PERUBAHAN iklim yang terjadi dalam 200 tahun terakhir mengakibatkan berbagai bencana alam dan non-alam. Salah satunya yang sedang terjadi saat ini yaitu kebakaran hutan dan gambut di beberapa wilayah di Indonesia, khususnya di Sumatra dan Kalimantan.
Data Farah.id menunjukkaniIndustri fast fashion bertanggung jawab terhadap sekitar 10 persen dari total emisi karbon di dunia, bahkan diperkirakan akan mengalami peningkatan sampai 50 persen di tahun 2030.
Selain emisi, dilansir dari laporan International Union for Conservation of Nature (IUCN) tahun 2017, diperkirakan bahwa 35 persen mikroplastik di lautan berasal dari proses pencucian serat sintetis termasuk poliester. Mikroplastik ini dapat menyusup ke dalam rantai makanan sehingga dapat berbahaya bagi kesehatan.
Sebagai langkah untuk berkontribusi mencegah dampak perubahan iklim semakin parah, salah satunya adalah dengan cara memperhatikan pakaian yang kita pakai dengan menerapkan eco-fashion atau fesyen ramah lingkungan.
Eco-fashion merupakan produk dari merek atau lini mode yang yang berusaha meminimalkan dampak terhadap lingkungan, juga terhadap kesehatan konsumen maupun kondisi kerja para pembuat pakaian yang kerap terdampak.

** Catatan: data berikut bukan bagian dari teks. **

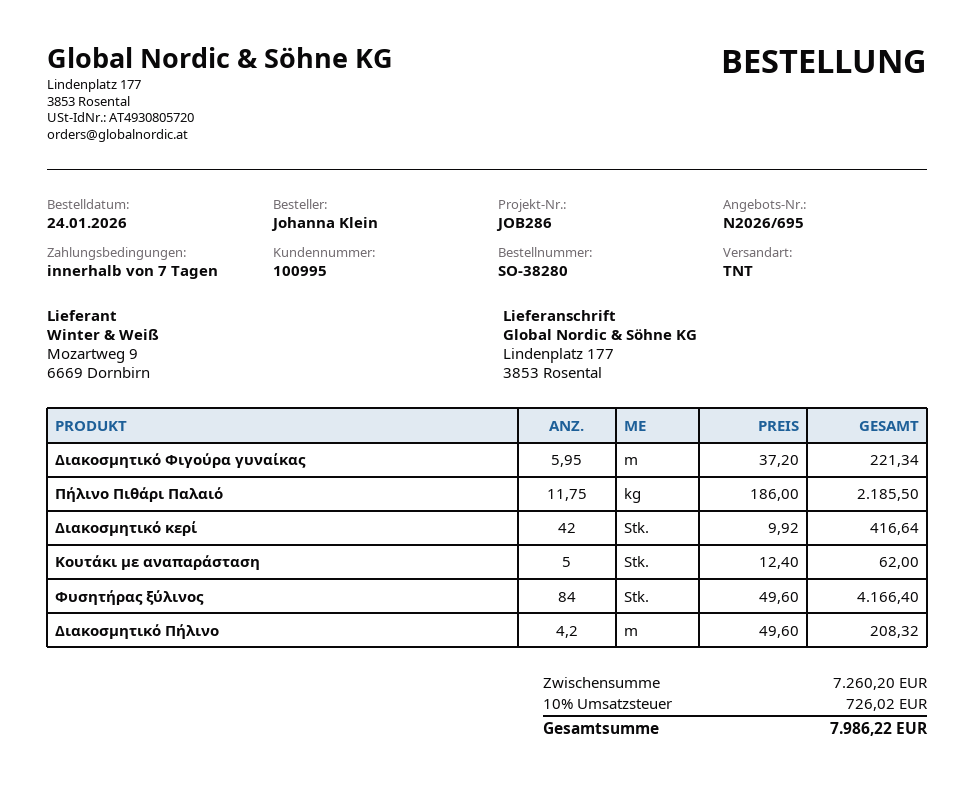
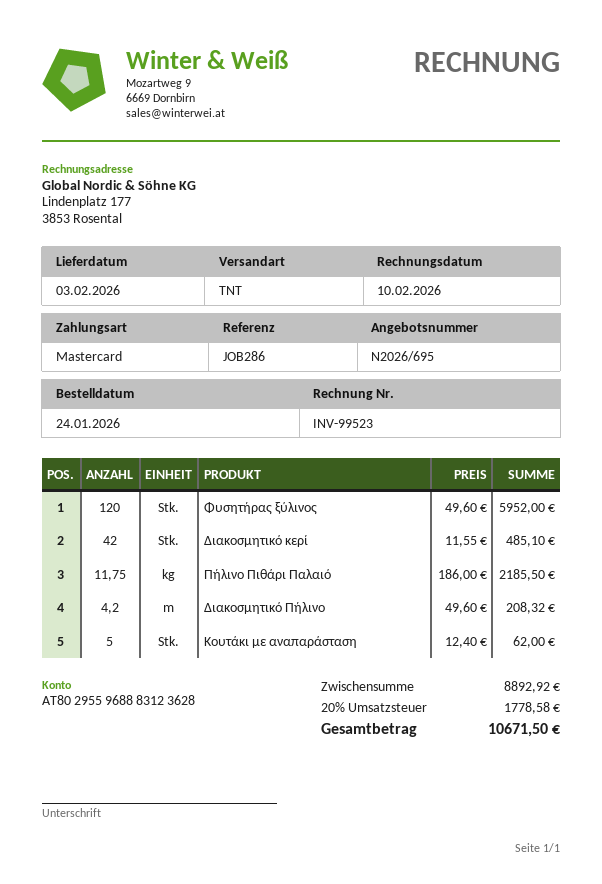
Διακοσμητικό Φιγούρα γυναίκας: 5.95 x 37.20 = 221.34 -> none
Διακοσμητικό κερί: 42 x 9.92 = 416.64 -> 42 x 11.55 = 485.10
Φυσητήρας ξύλινος: 84 x 49.60 = 4166.40 -> 120 x 49.60 = 5952.00
subtotal: 7260.20 -> 8892.92
tax: 10% = 726.02 -> 20% = 1778.58
total: 7986.22 -> 10671.50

Eco-fashion dapat diwujudkan dengan misalnya menggunakan kapas organik, kain yang tahan lama dan dapat didaur ulang, pewarna nabati, dan upah yang adil bagi produsen dan pemasok.
Bagi Indonesia yang merupakan rumah bagi salah satu keanekaragaman hayati terbesar di dunia, pengembangan eco-fashion, khususnya pengembangan pewarna nabati dari bahan alami sangat mungkin dilakukan dan dapat menjadi potensi ekonomi yang luar biasa.
Kain berbahan dasar alam menjadi salah satu solusi untuk mengurai penggunaan berbahan kimia.
Seperti yang dilakukan di Kabupaten Musi Banyuasin, Sumatra Selatan yang memproduksi kain Gambo Muba yang memanfaatkan getah gambir sebagai pewarna alami kain. Selain Gambo Muba, ada juga Kain Tenun Ikat dari Sintang yang merupakan warisan asli suku Dayak.
Proses pembuatannya mulai dari menanam kapas, ngaos atau memintal benang, memberikan warna pada benang dengan mencelupkannya, mengikat motif, hingga menenun dengan alat tenun yang terbuat dari kayu dan bambu yang biasa disebut ‘gedokan’.
Kain tenun ikat menggunakan pewarna alam dari berbagai tumbuhan hutan mulai dari akar-akaran, semak, pohon, dedaunan, buah, umbi maupun batang pohon. Beberapa tanaman seperti mulai dari daun dan batang semak Intenet (Glochidion littorale), jengkol, daun dan buah kemunting, akar mengkudu, kunyit, manggis dan masih banyak lain merupakan bahan pewarna alami dari bumi hutan Indonesia.
Kolaborasi Lingkar Temu Kabupaten Lestari (LTKL) dan Hutan Itu Indonesia yang memperkenalkan wastra nusantara berbasis alam produksi kabupaten anggota LTKL menjadi salah satu sinergi yang memperjuangkan fesyen ramah lingkungan.
Dengan menyerukan kampanye #BanggaBuatanIndonesia, LTKL dan Hutan Itu Indonesia menyerukan dukungan terhadap produk lokal lestari serta mengajak masyarakat khususnya kaum muda untuk menormalkan memakai produk lokal, termasuk kain berbahan alam di keseharian mereka.
Dari industri mode Tanah Air pun, semakin banyak desainer ternama yang menjadi pegiat sustainable fashion. Tak hanya menghasilkan karya yang luar biasa indah, bermutu tinggi, tapi juga eco-friendly dan mendukung kearifan lokal setiap daerah di bumi Pertiwi.